◆ Your instructions ◆
In your copy, leave out the pictures and repeat every record exactly.

◆ Data shown ◆
********

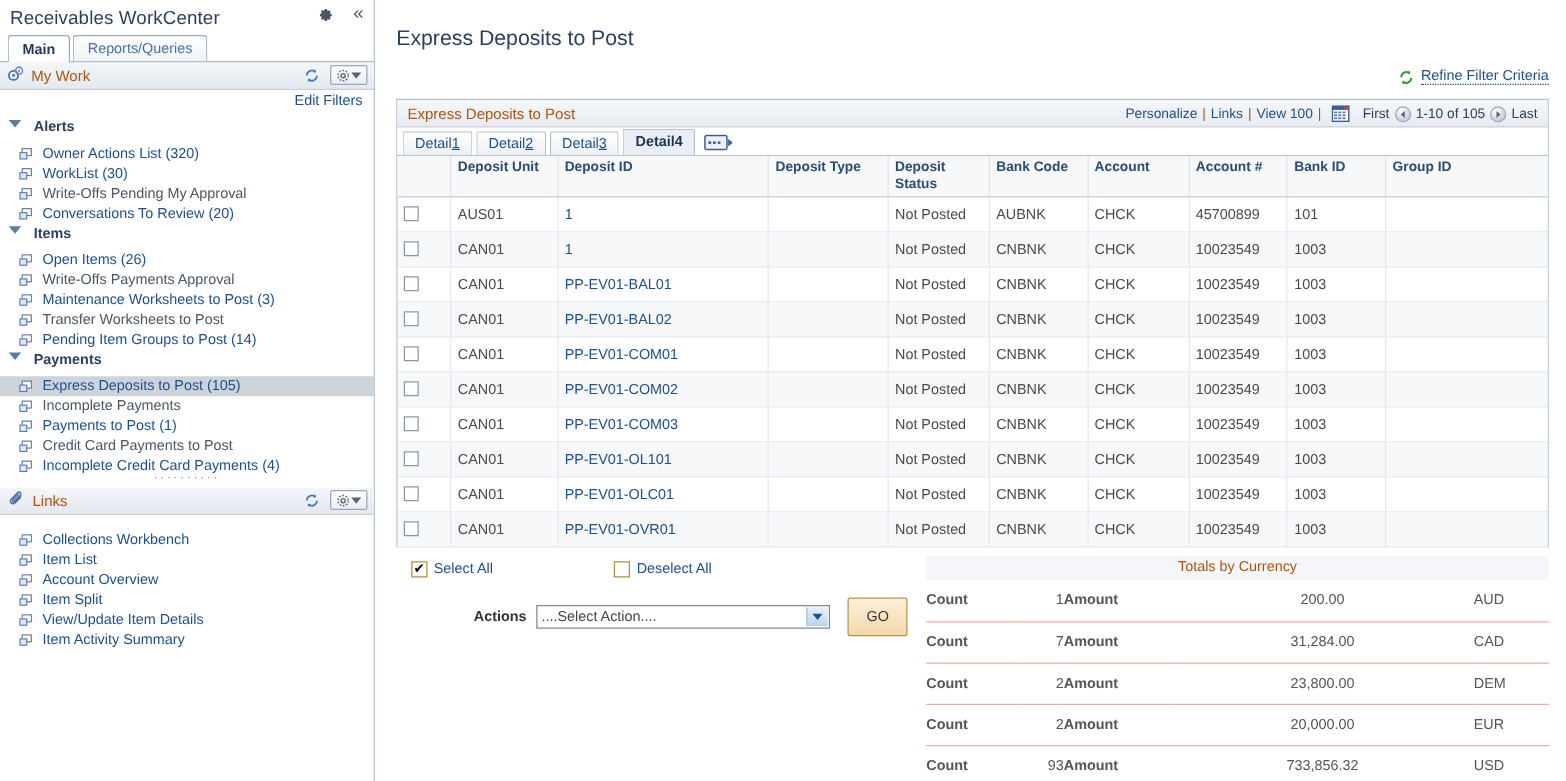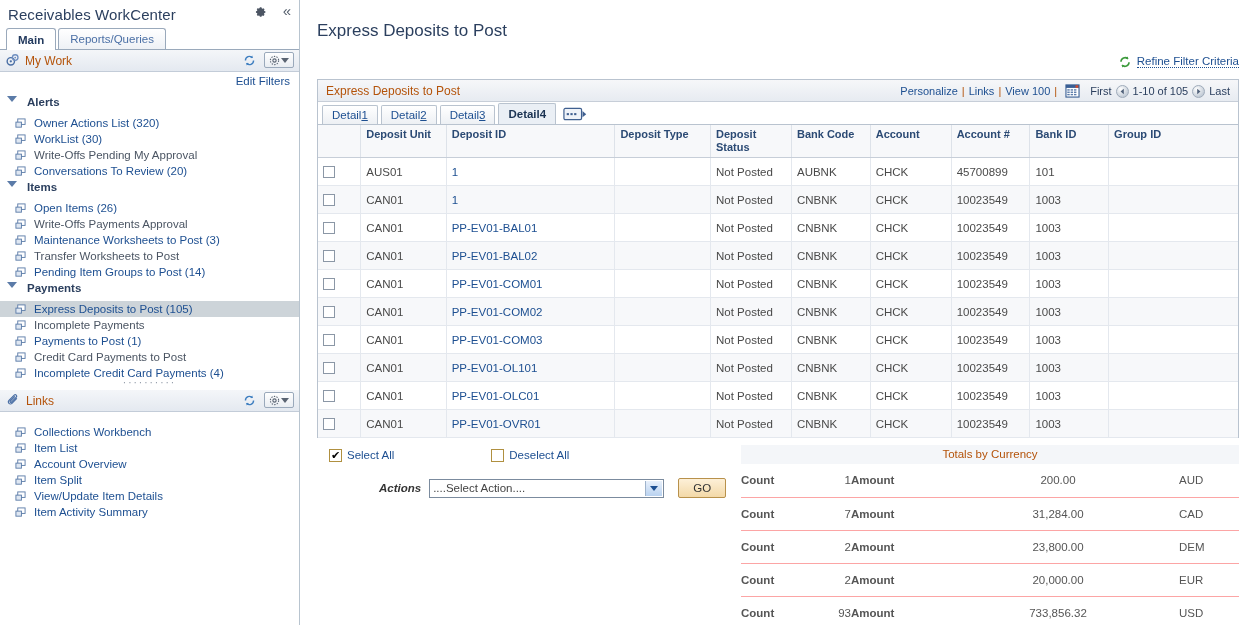--- a/index.html
+++ b/index.html
@@ -271,21 +271,21 @@
     margin-right: 5px;
     font-size: 11px; color: #000; line-height: 11px;
   }
   .sel-link { color: #1d4f91; font-size: 11.5px; text-decoration: none; }
   .deselect-wrap { margin-left: 97px; display: flex; align-items: center; }
 
   .actions-row {
     display: flex; align-items: center;
     margin-top: 13px; padding-left: 62px;
   }
-  .actions-lbl { font-size: 11.5px; font-weight: bold; color: #333; margin-right: 8px; font-style: italic; }
+  .actions-lbl { font-size: 11.5px; font-weight: bold; color: #333; margin-right: 8px; }
   .sel-box {
     width: 235px; height: 19px;
     border: 1px solid #7b8b9e;
     background: #ffffff;
     display: flex; align-items: center;
     font-size: 11.5px; color: #444;
     padding-left: 3px;
     position: relative;
   }
   .sel-box .dd {
@@ -294,21 +294,21 @@
     background: linear-gradient(#e8f0fb, #b9d2f0);
     border-left: 1px solid #9fb3cb;
     display: flex; align-items: center; justify-content: center;
   }
   .sel-box .dd i {
     width:0;height:0;border-left:4px solid transparent;border-right:4px solid transparent;border-top:5px solid #1d4f91;
     display:block;
   }
   .go-btn {
     margin-left: 14px;
-    width: 48px; height: 20px;
+    width: 48px; height: 31px;
     border: 1px solid #b8914b;
     background: linear-gradient(#fdf0d8, #f3d9a8);
     border-radius: 2px;
     display: flex; align-items: center; justify-content: center;
     font-size: 11.5px; color: #333;
   }
 
   .totals {
     position: absolute; left: 424px; top: 0;
     width: 498px;

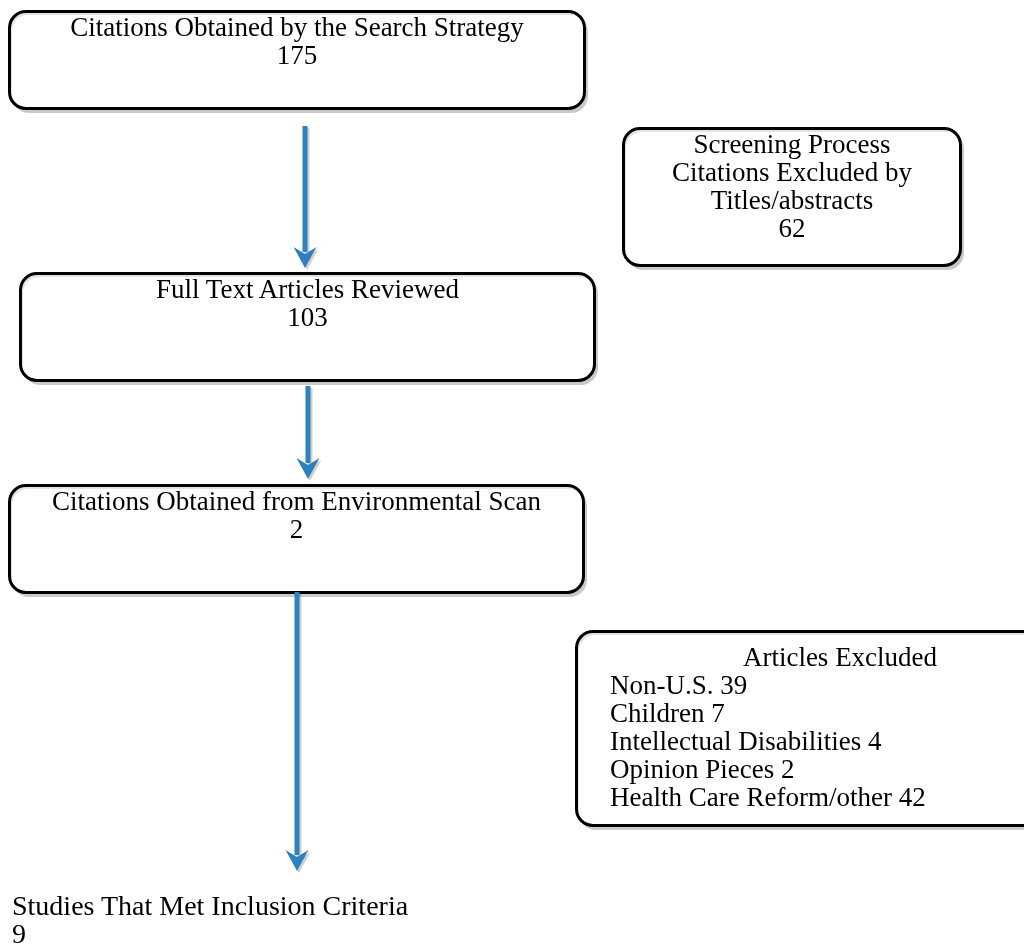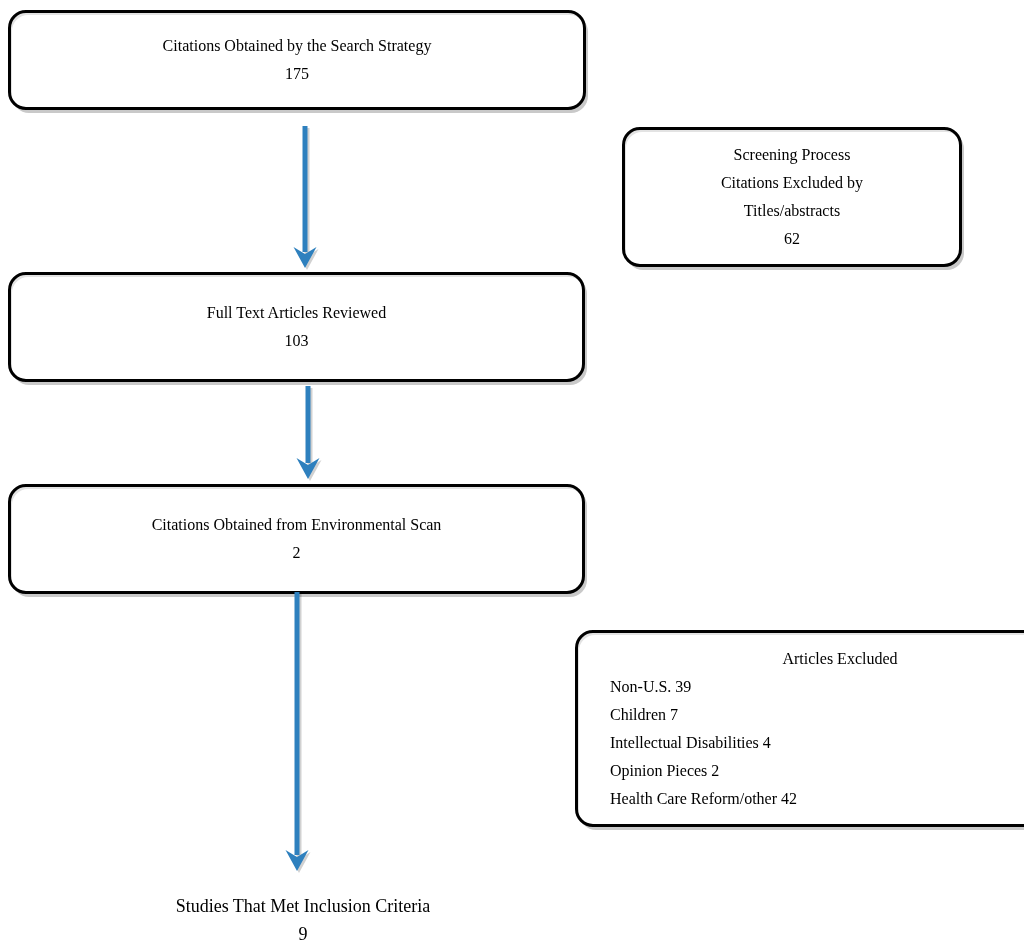--- a/index.html
+++ b/index.html
@@ -15,45 +15,43 @@
   .box {
     position: absolute;
     box-sizing: border-box;
     background: #ffffff;
     border: 3px solid #000000;
     border-radius: 18px;
     box-shadow: 3px 4px 0 -1px #c9c9c9, inset 2px 3px 0 -1px #e3e3e3;
     display: flex;
     flex-direction: column;
     align-items: center;
-    justify-content: center;
     text-align: center;
-    font-size: 16px;
+    font-size: 27px;
     line-height: 28px;
   }
   #box-search    { left: 8px;   top: 10px;  width: 578px; height: 100px; }
   #box-screening { left: 622px; top: 127px; width: 340px; height: 140px; }
-  #box-fulltext  { left: 8px;   top: 272px; width: 577px; height: 110px; }
+  #box-fulltext  { left: 19px;   top: 272px; width: 577px; height: 110px; }
   #box-envscan   { left: 8px;   top: 478px; width: 577px; height: 110px; margin-top: 6px; }
   #box-articles  {
     left: 575px; top: 630px; width: 516px; height: 197px;
     align-items: stretch;
     text-align: left;
     padding: 10px 18px 10px 32px;
   }
   #box-articles .box-title { text-align: center; }
   .arrow { position: absolute; filter: drop-shadow(2px 2px 0px rgba(0,0,0,0.18)); }
   #arrow-1 { left: 290px; top: 126px; }
   #arrow-2 { left: 293px; top: 386px; }
   #arrow-3 { left: 282px; top: 592px; }
   .result {
     position: absolute;
-    left: 20px; top: 892px; width: 566px;
-    text-align: center;
-    font-size: 18px;
+    left: 12px; top: 892px; width: 566px;
+    font-size: 28px;
     line-height: 28px;
   }
 </style>
 </head>
 <body>
 
 <div class="canvas">
 
   <div class="box" id="box-search">
     <div>Citations Obtained by the Search Strategy</div>

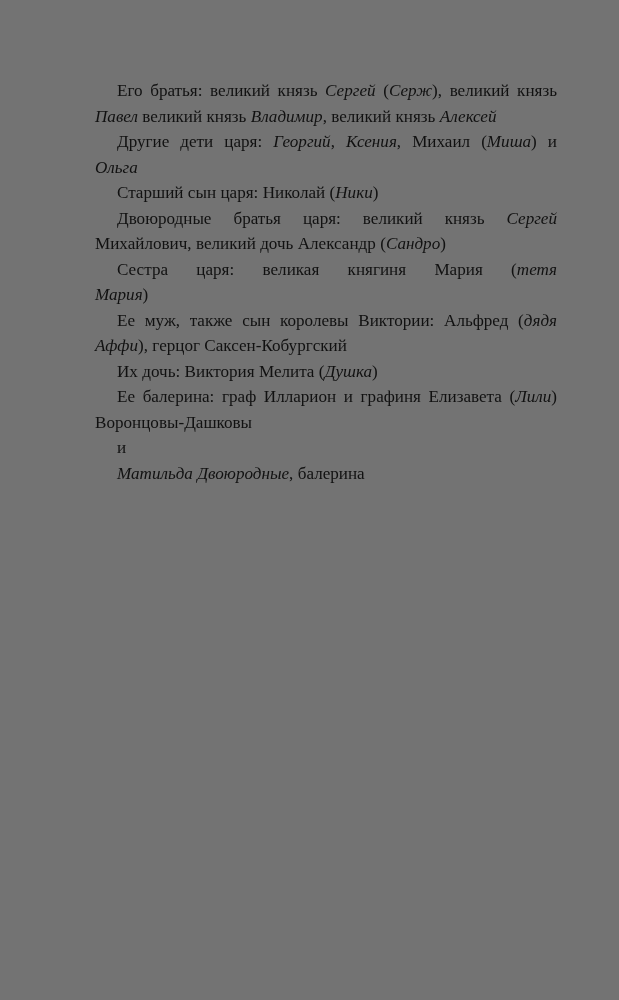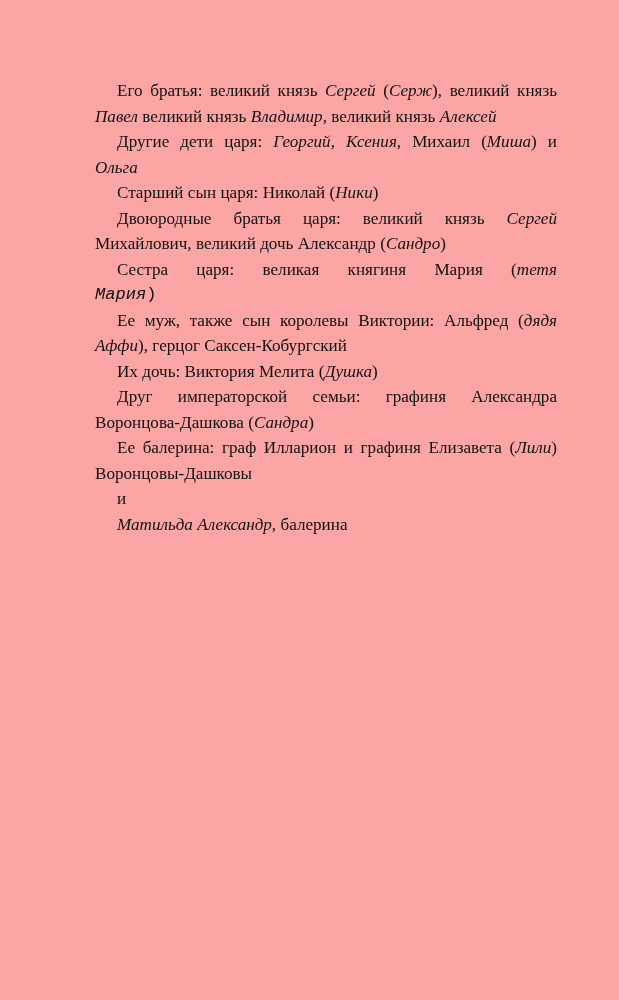--- a/index.html
+++ b/index.html
@@ -13,21 +13,21 @@
     background: #ffffff;
     font-family: "Liberation Serif", "DejaVu Serif", serif;
     color: #111111;
     overflow: hidden;
   }
 
   .page {
     position: relative;
     width: 619px;
     height: 1000px;
-    background: #fca5a5;
+    background: #737373;
     box-sizing: border-box;
   }
 
   .text-block {
     position: absolute;
     left: 95px;
     top: 78px;
     width: 462px;
   }
 
@@ -58,21 +58,20 @@
   p.para.stretched .firstline {
     display: block;
     text-align: justify;
     text-align-last: justify;
     text-indent: 22px;
     font-family: Liberation Serif, serif;
   }
   p.para.stretched .restline {
     display: block;
     text-indent: 0;
-    font-family: Liberation Mono, monospace;
   }
 
   
   p.para.single {
     text-align: left;
     text-indent: 22px;
   }
 
   i, em {
     font-style: italic;
@@ -86,18 +85,17 @@
       <p class="para tight"><span>Его братья: великий князь </span><i>Сергей</i><span> (</span><i>Серж</i><span>), великий князь </span><i>Павел</i><span> великий князь </span><i>Владимир</i><span>, великий князь </span><i>Алексей</i></p>
       <p class="para tight"><span>Другие дети царя: </span><i>Георгий</i><span>, </span><i>Ксения</i><span>, Михаил (</span><i>Миша</i><span>) и </span><i>Ольга</i></p>
       <p class="para tight"><span>Старший сын царя: Николай (</span><i>Ники</i><span>)</span></p>
       <p class="para tight"><span>Двоюродные братья царя: великий князь </span><i>Сергей</i><span> Михайлович, великий дочь Александр (</span><i>Сандро</i><span>)</span></p>
       <p class="para stretched">
         <span class="firstline"><span>Сестра царя: великая княгиня Мария (</span><i>тетя</i></span>
         <span class="restline"><i>Мария</i><span>)</span></span>
       </p>
       <p class="para tight"><span>Ее муж, также сын королевы Виктории: Альфред (</span><i>дядя Аффи</i><span>), герцог Саксен-Кобургский</span></p>
       <p class="para tight"><span>Их дочь: Виктория Мелита (</span><i>Душка</i><span>)</span></p>
-      <p class="para tight"><span>Друг императорской семьи: графиня Александра Воронцова-Дашкова (</span><i>Сандра</i><span>)</span></p>
       <p class="para tight"><span>Ее балерина: граф Илларион и графиня Елизавета (</span><i>Лили</i><span>) Воронцовы-Дашковы</span></p>
       <p class="para single"><span>и</span></p>
-      <p class="para tight"><i>Матильда Александр</i><span>, балерина</span></p>
+      <p class="para tight"><i>Матильда Двоюродные</i><span>, балерина</span></p>
     </div>
 </div>
 
 </body></html>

********

◆ Solution below ◆
--- a/index.html
+++ b/index.html
@@ -271,21 +271,21 @@
     margin-right: 5px;
     font-size: 11px; color: #000; line-height: 11px;
   }
   .sel-link { color: #1d4f91; font-size: 11.5px; text-decoration: none; }
   .deselect-wrap { margin-left: 97px; display: flex; align-items: center; }
 
   .actions-row {
     display: flex; align-items: center;
     margin-top: 13px; padding-left: 62px;
   }
-  .actions-lbl { font-size: 11.5px; font-weight: bold; color: #333; margin-right: 8px; font-style: italic; }
+  .actions-lbl { font-size: 11.5px; font-weight: bold; color: #333; margin-right: 8px; }
   .sel-box {
     width: 235px; height: 19px;
     border: 1px solid #7b8b9e;
     background: #ffffff;
     display: flex; align-items: center;
     font-size: 11.5px; color: #444;
     padding-left: 3px;
     position: relative;
   }
   .sel-box .dd {
@@ -294,21 +294,21 @@
     background: linear-gradient(#e8f0fb, #b9d2f0);
     border-left: 1px solid #9fb3cb;
     display: flex; align-items: center; justify-content: center;
   }
   .sel-box .dd i {
     width:0;height:0;border-left:4px solid transparent;border-right:4px solid transparent;border-top:5px solid #1d4f91;
     display:block;
   }
   .go-btn {
     margin-left: 14px;
-    width: 48px; height: 20px;
+    width: 48px; height: 31px;
     border: 1px solid #b8914b;
     background: linear-gradient(#fdf0d8, #f3d9a8);
     border-radius: 2px;
     display: flex; align-items: center; justify-content: center;
     font-size: 11.5px; color: #333;
   }
 
   .totals {
     position: absolute; left: 424px; top: 0;
     width: 498px;

--- a/index.html
+++ b/index.html
@@ -15,45 +15,43 @@
   .box {
     position: absolute;
     box-sizing: border-box;
     background: #ffffff;
     border: 3px solid #000000;
     border-radius: 18px;
     box-shadow: 3px 4px 0 -1px #c9c9c9, inset 2px 3px 0 -1px #e3e3e3;
     display: flex;
     flex-direction: column;
     align-items: center;
-    justify-content: center;
     text-align: center;
-    font-size: 16px;
+    font-size: 27px;
     line-height: 28px;
   }
   #box-search    { left: 8px;   top: 10px;  width: 578px; height: 100px; }
   #box-screening { left: 622px; top: 127px; width: 340px; height: 140px; }
-  #box-fulltext  { left: 8px;   top: 272px; width: 577px; height: 110px; }
+  #box-fulltext  { left: 19px;   top: 272px; width: 577px; height: 110px; }
   #box-envscan   { left: 8px;   top: 478px; width: 577px; height: 110px; margin-top: 6px; }
   #box-articles  {
     left: 575px; top: 630px; width: 516px; height: 197px;
     align-items: stretch;
     text-align: left;
     padding: 10px 18px 10px 32px;
   }
   #box-articles .box-title { text-align: center; }
   .arrow { position: absolute; filter: drop-shadow(2px 2px 0px rgba(0,0,0,0.18)); }
   #arrow-1 { left: 290px; top: 126px; }
   #arrow-2 { left: 293px; top: 386px; }
   #arrow-3 { left: 282px; top: 592px; }
   .result {
     position: absolute;
-    left: 20px; top: 892px; width: 566px;
-    text-align: center;
-    font-size: 18px;
+    left: 12px; top: 892px; width: 566px;
+    font-size: 28px;
     line-height: 28px;
   }
 </style>
 </head>
 <body>
 
 <div class="canvas">
 
   <div class="box" id="box-search">
     <div>Citations Obtained by the Search Strategy</div>

--- a/index.html
+++ b/index.html
@@ -13,21 +13,21 @@
     background: #ffffff;
     font-family: "Liberation Serif", "DejaVu Serif", serif;
     color: #111111;
     overflow: hidden;
   }
 
   .page {
     position: relative;
     width: 619px;
     height: 1000px;
-    background: #fca5a5;
+    background: #737373;
     box-sizing: border-box;
   }
 
   .text-block {
     position: absolute;
     left: 95px;
     top: 78px;
     width: 462px;
   }
 
@@ -58,21 +58,20 @@
   p.para.stretched .firstline {
     display: block;
     text-align: justify;
     text-align-last: justify;
     text-indent: 22px;
     font-family: Liberation Serif, serif;
   }
   p.para.stretched .restline {
     display: block;
     text-indent: 0;
-    font-family: Liberation Mono, monospace;
   }
 
   
   p.para.single {
     text-align: left;
     text-indent: 22px;
   }
 
   i, em {
     font-style: italic;
@@ -86,18 +85,17 @@
       <p class="para tight"><span>Его братья: великий князь </span><i>Сергей</i><span> (</span><i>Серж</i><span>), великий князь </span><i>Павел</i><span> великий князь </span><i>Владимир</i><span>, великий князь </span><i>Алексей</i></p>
       <p class="para tight"><span>Другие дети царя: </span><i>Георгий</i><span>, </span><i>Ксения</i><span>, Михаил (</span><i>Миша</i><span>) и </span><i>Ольга</i></p>
       <p class="para tight"><span>Старший сын царя: Николай (</span><i>Ники</i><span>)</span></p>
       <p class="para tight"><span>Двоюродные братья царя: великий князь </span><i>Сергей</i><span> Михайлович, великий дочь Александр (</span><i>Сандро</i><span>)</span></p>
       <p class="para stretched">
         <span class="firstline"><span>Сестра царя: великая княгиня Мария (</span><i>тетя</i></span>
         <span class="restline"><i>Мария</i><span>)</span></span>
       </p>
       <p class="para tight"><span>Ее муж, также сын королевы Виктории: Альфред (</span><i>дядя Аффи</i><span>), герцог Саксен-Кобургский</span></p>
       <p class="para tight"><span>Их дочь: Виктория Мелита (</span><i>Душка</i><span>)</span></p>
-      <p class="para tight"><span>Друг императорской семьи: графиня Александра Воронцова-Дашкова (</span><i>Сандра</i><span>)</span></p>
       <p class="para tight"><span>Ее балерина: граф Илларион и графиня Елизавета (</span><i>Лили</i><span>) Воронцовы-Дашковы</span></p>
       <p class="para single"><span>и</span></p>
-      <p class="para tight"><i>Матильда Александр</i><span>, балерина</span></p>
+      <p class="para tight"><i>Матильда Двоюродные</i><span>, балерина</span></p>
     </div>
 </div>
 
 </body></html>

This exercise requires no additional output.